Right now I am inclined to leave it as is and mark the issue as won't fix since 
best I can tell, the two referenced Jira issues fixed the problem. 


> Invoking org.apache.rahas.Token.writeExternal(ObjectOutput) breaks token 
> insertion when connecting to the serivce
> -----------------------------------------------------------------------------------------------------------------
>
>                 Key: RAMPART-429
>                 URL: https://issues.apache.org/jira/browse/RAMPART-429
>             Project: Rampart
>          Issue Type: Bug
>          Components: rampart-trust
>    Affects Versions: 1.6.2
>            Reporter: Sundeep Garla
>            Priority: Major
>
> Hello, 
> In our usecase we serialize the Rampart token into secure storage using 
> org.apache.rahas.Token.writeExternal(ObjectOutput out) before rampart handler 
> executes to inject the SAML assertion into security header. Once serialized, 
> It breaks with the following exception:
> {code:title=Error when inserting assertion into security header}
>  java.util.NoSuchElementException: End of the document reached
>                 at 
> org.apache.axiom.om.impl.llom.SwitchingWrapper.next(SwitchingWrapper.java:987)
>                 at 
> javax.xml.stream.util.StreamReaderDelegate.next(StreamReaderDelegate.java:88)
>                 at 
> org.apache.axiom.om.impl.builder.StAXOMBuilder.parserNext(StAXOMBuilder.java:668)
>                 at 
> org.apache.axiom.om.impl.builder.StAXOMBuilder.next(StAXOMBuilder.java:214)
>                 at 
> org.apache.axiom.om.impl.dom.ParentNode.buildNext(ParentNode.java:89)
>                 at 
> org.apache.axiom.om.impl.dom.ChildNode.getNextOMSibling(ChildNode.java:103)
>                 at 
> org.apache.axiom.om.impl.dom.ChildNode.getNextSibling(ChildNode.java:113)
>                 at 
> org.apache.axiom.om.impl.dom.DocumentImpl.importNode(DocumentImpl.java:403)
>                 at 
> org.apache.rampart.util.RampartUtil.appendChildToSecHeader(RampartUtil.java:826)
>                 at 
> org.apache.rampart.util.RampartUtil.insertSiblingAfter(RampartUtil.java:834)
>                 at 
> org.apache.rampart.builder.BindingBuilder.handleSupportingTokens(BindingBuilder.java:380)
>                 at 
> org.apache.rampart.builder.TransportBindingBuilder.build(TransportBindingBuilder.java:148)
>                 at 
> org.apache.rampart.MessageBuilder.build(MessageBuilder.java:140)
>                 at 
> org.apache.rampart.handler.RampartSender.invoke(RampartSender.java:65)

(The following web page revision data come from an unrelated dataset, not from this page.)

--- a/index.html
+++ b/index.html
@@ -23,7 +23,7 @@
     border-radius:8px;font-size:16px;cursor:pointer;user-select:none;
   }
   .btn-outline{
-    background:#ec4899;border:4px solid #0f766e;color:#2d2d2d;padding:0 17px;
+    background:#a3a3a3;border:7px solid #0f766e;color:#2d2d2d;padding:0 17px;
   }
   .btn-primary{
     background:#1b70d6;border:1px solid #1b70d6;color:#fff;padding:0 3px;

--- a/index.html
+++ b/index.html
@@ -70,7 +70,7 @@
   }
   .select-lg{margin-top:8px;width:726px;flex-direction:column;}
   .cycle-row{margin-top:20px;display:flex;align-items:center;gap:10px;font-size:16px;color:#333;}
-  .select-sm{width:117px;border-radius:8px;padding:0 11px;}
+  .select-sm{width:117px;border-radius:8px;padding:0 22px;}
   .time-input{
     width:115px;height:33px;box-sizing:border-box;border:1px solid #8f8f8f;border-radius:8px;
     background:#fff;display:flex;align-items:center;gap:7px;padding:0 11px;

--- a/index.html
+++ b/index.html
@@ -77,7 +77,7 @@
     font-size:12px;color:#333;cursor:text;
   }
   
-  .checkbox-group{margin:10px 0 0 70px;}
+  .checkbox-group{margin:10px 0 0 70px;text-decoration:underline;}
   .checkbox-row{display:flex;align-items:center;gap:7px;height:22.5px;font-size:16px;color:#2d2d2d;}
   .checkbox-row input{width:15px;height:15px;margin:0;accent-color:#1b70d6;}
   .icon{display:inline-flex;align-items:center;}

>                 at org.apache.axis2.engine.Phase.invokeHandler(Phase.java:340)
>                 at org.apache.axis2.engine.Phase.invoke(Phase.java:313)
>                 at 
> org.apache.axis2.engine.AxisEngine.invoke(AxisEngine.java:262)
>                 at 
> org.apache.axis2.engine.AxisEngine.send(AxisEngine.java:427)
>                 at 
> org.apache.axis2.description.OutInAxisOperationClient.send(OutInAxisOperation.java:406)
>                 at 
> org.apache.axis2.description.OutInAxisOperationClient.executeImpl(OutInAxisOperation.java:229)
>                 at 
> org.apache.axis2.client.OperationClient.execute(OperationClient.java:165)
>                 at 
> org.apache.axis2.client.ServiceClient.sendReceive(ServiceClient.java:555)
>                 at 
> org.apache.axis2.client.ServiceClient.sendReceive(ServiceClient.java:531)
> {code}
> The above error reported in JIRA's:
> # https://issues.apache.org/jira/browse/AXIOM-439
> # https://issues.apache.org/jira/browse/RAMPART-392
> This is because of method:
> {code:title=org.apache.rahas.Token.java|borderStyle=solid}
> private String convertOMElementToString(OMElement element)

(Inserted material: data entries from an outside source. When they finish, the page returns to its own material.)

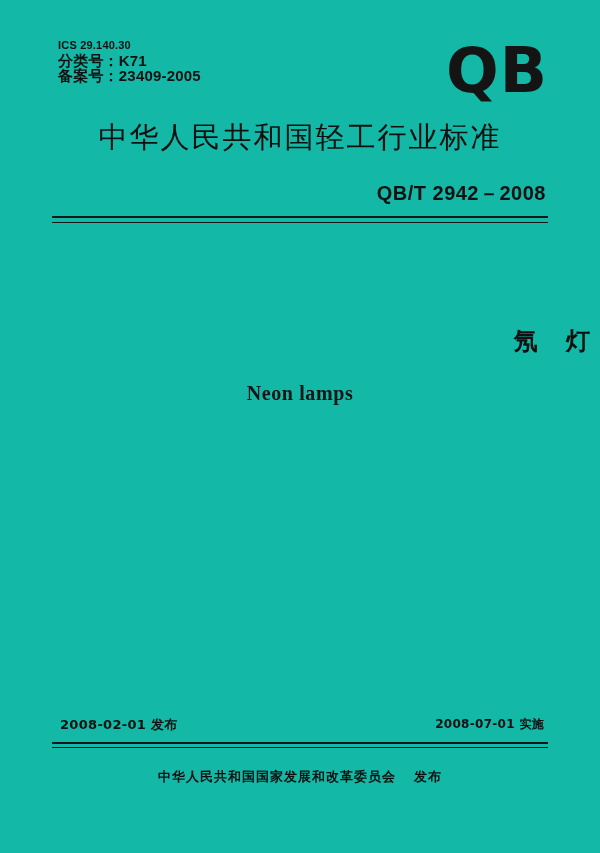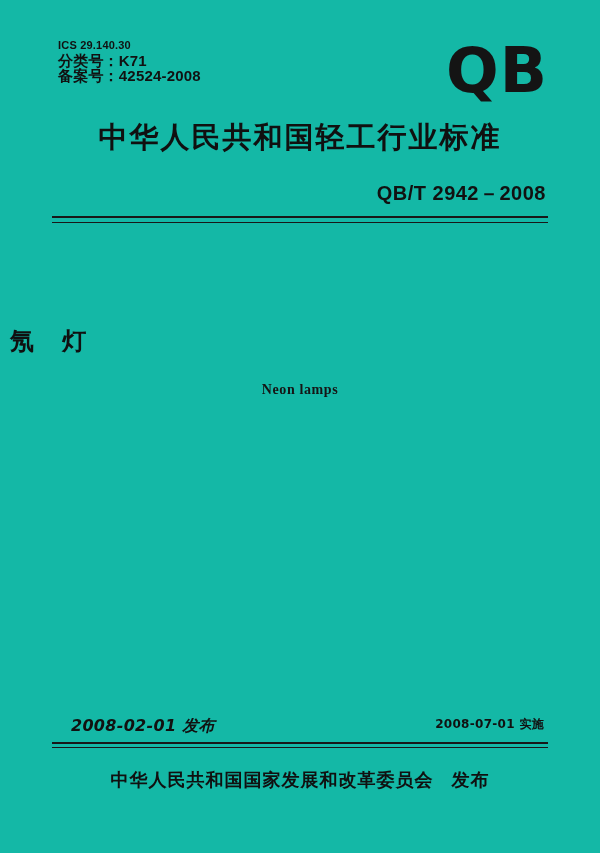--- a/index.html
+++ b/index.html
@@ -163,7 +163,7 @@
   <div class="meta">
     <div class="line1">ICS 29.140.30</div>
     <div class="line2">分类号：K71</div>
-    <div class="line3">备案号：42524-2008</div>
+    <div class="line3">备案号：23409-2005</div>
   </div>
 
   <div class="qb-logo">QB</div>

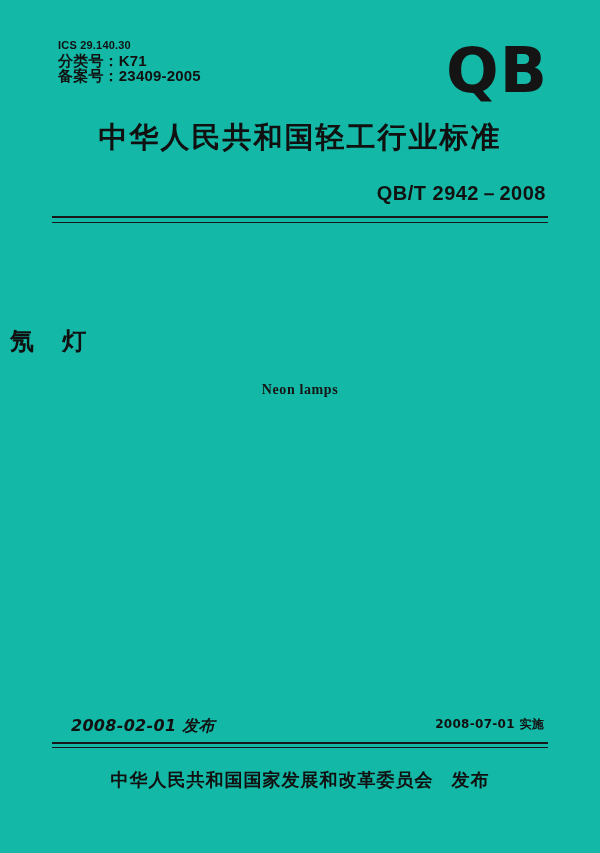--- a/index.html
+++ b/index.html
@@ -63,7 +63,7 @@
     top: 118px;
     text-align: center;
     font-family: "DejaVu Sans", sans-serif;
-    font-weight: bold;
+    font-weight: normal;
     font-size: 29px;
     letter-spacing: 2px;
     color: #101010;

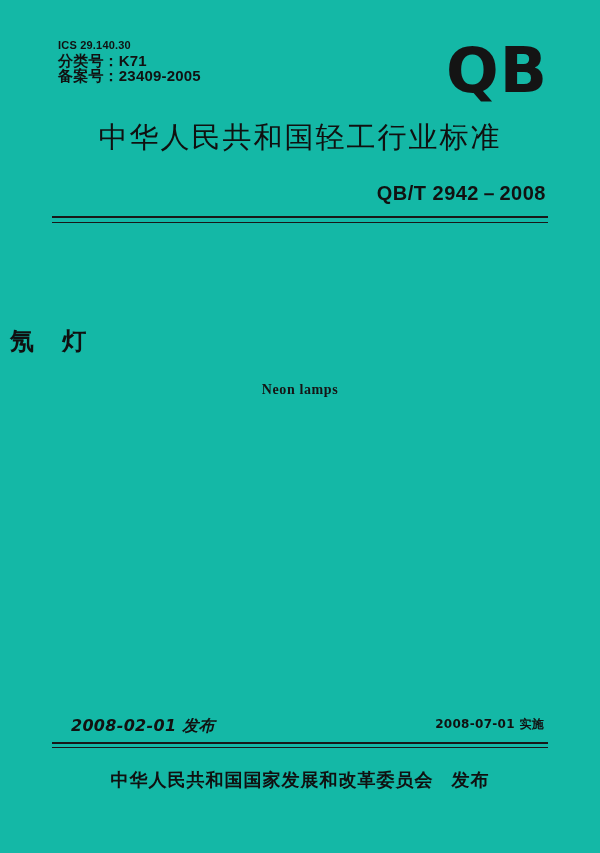--- a/index.html
+++ b/index.html
@@ -98,7 +98,7 @@
     position: absolute;
     left: 0; right: 0;
     top: 325px;
-    text-align: left;
+    text-align: right;
     font-family: "DejaVu Sans", sans-serif;
     font-weight: bold;
     font-size: 24px;

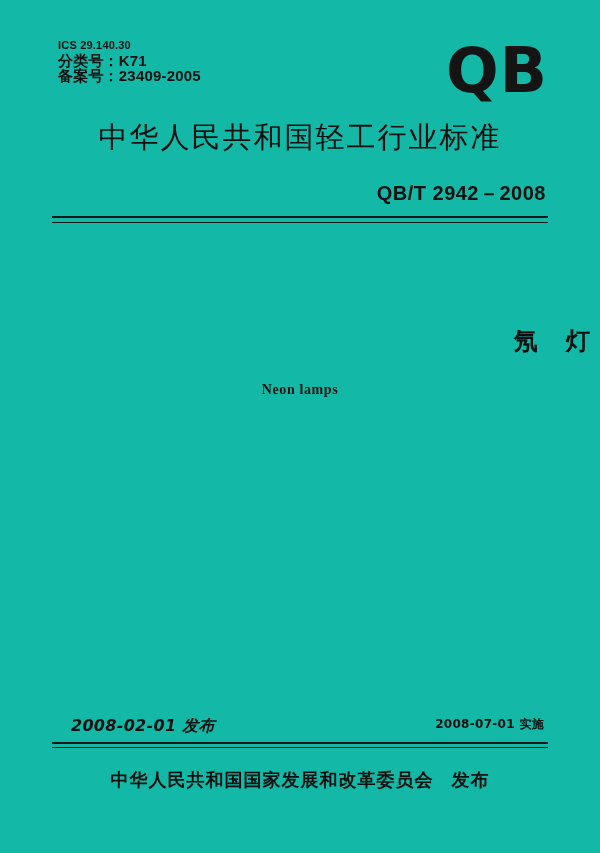--- a/index.html
+++ b/index.html
@@ -113,7 +113,7 @@
     text-align: center;
     font-family: "Liberation Serif", serif;
     font-weight: bold;
-    font-size: 14px;
+    font-size: 20px;
     letter-spacing: 0.6px;
     color: #151515;
   }

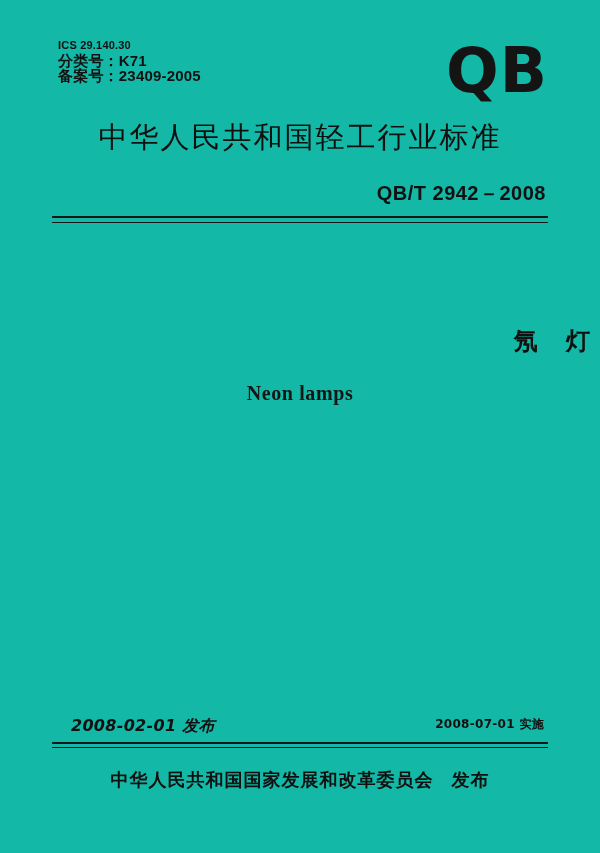--- a/index.html
+++ b/index.html
@@ -121,14 +121,13 @@
   
   .date-issue {
     position: absolute;
-    left: 71px;
+    left: 60px;
     top: 716px;
     font-family: "DejaVu Sans", sans-serif;
     font-weight: bold;
-    font-size: 16px;
+    font-size: 13px;
     letter-spacing: 0.3px;
     color: #111;
-    font-style: italic;
   }
   .date-impl {
     position: absolute;

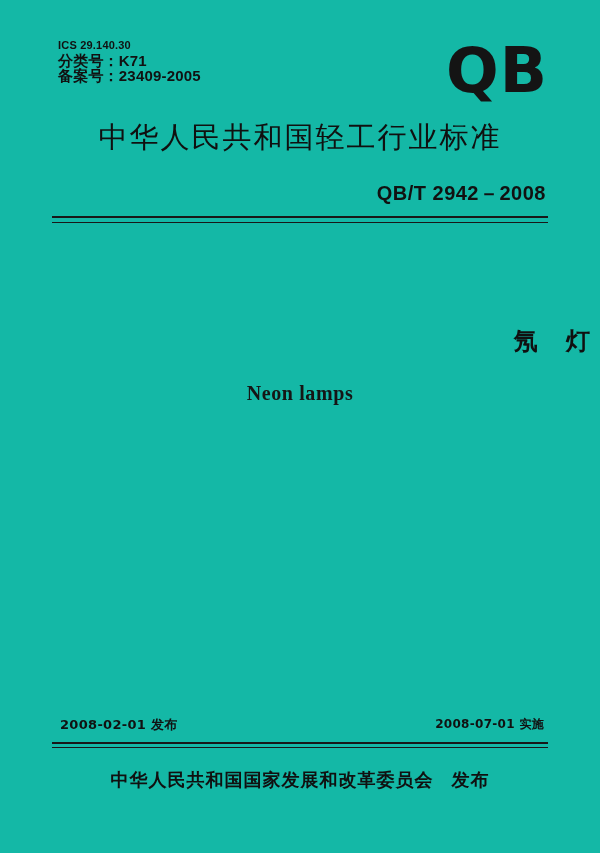--- a/index.html
+++ b/index.html
@@ -148,7 +148,7 @@
     text-align: center;
     font-family: "DejaVu Sans", sans-serif;
     font-weight: bold;
-    font-size: 18px;
+    font-size: 13px;
     letter-spacing: 1px;
     color: #101010;
   }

>         throws IOException {
>         String serializedToken = "";
>         if (null == element) {
>             return serializedToken;
>         }
>  try {
>             serializedToken = element.toStringWithConsume();
>         } catch (XMLStreamException e) {
>             throw new IOException("Could not serialize token OM element");
>         }
>         return serializedToken;
>     }
> {code}
> Invoking toStringWithConsume() causes the errors when RampartHandler tries to 
> access the object model to insert <Assertion> into security header. 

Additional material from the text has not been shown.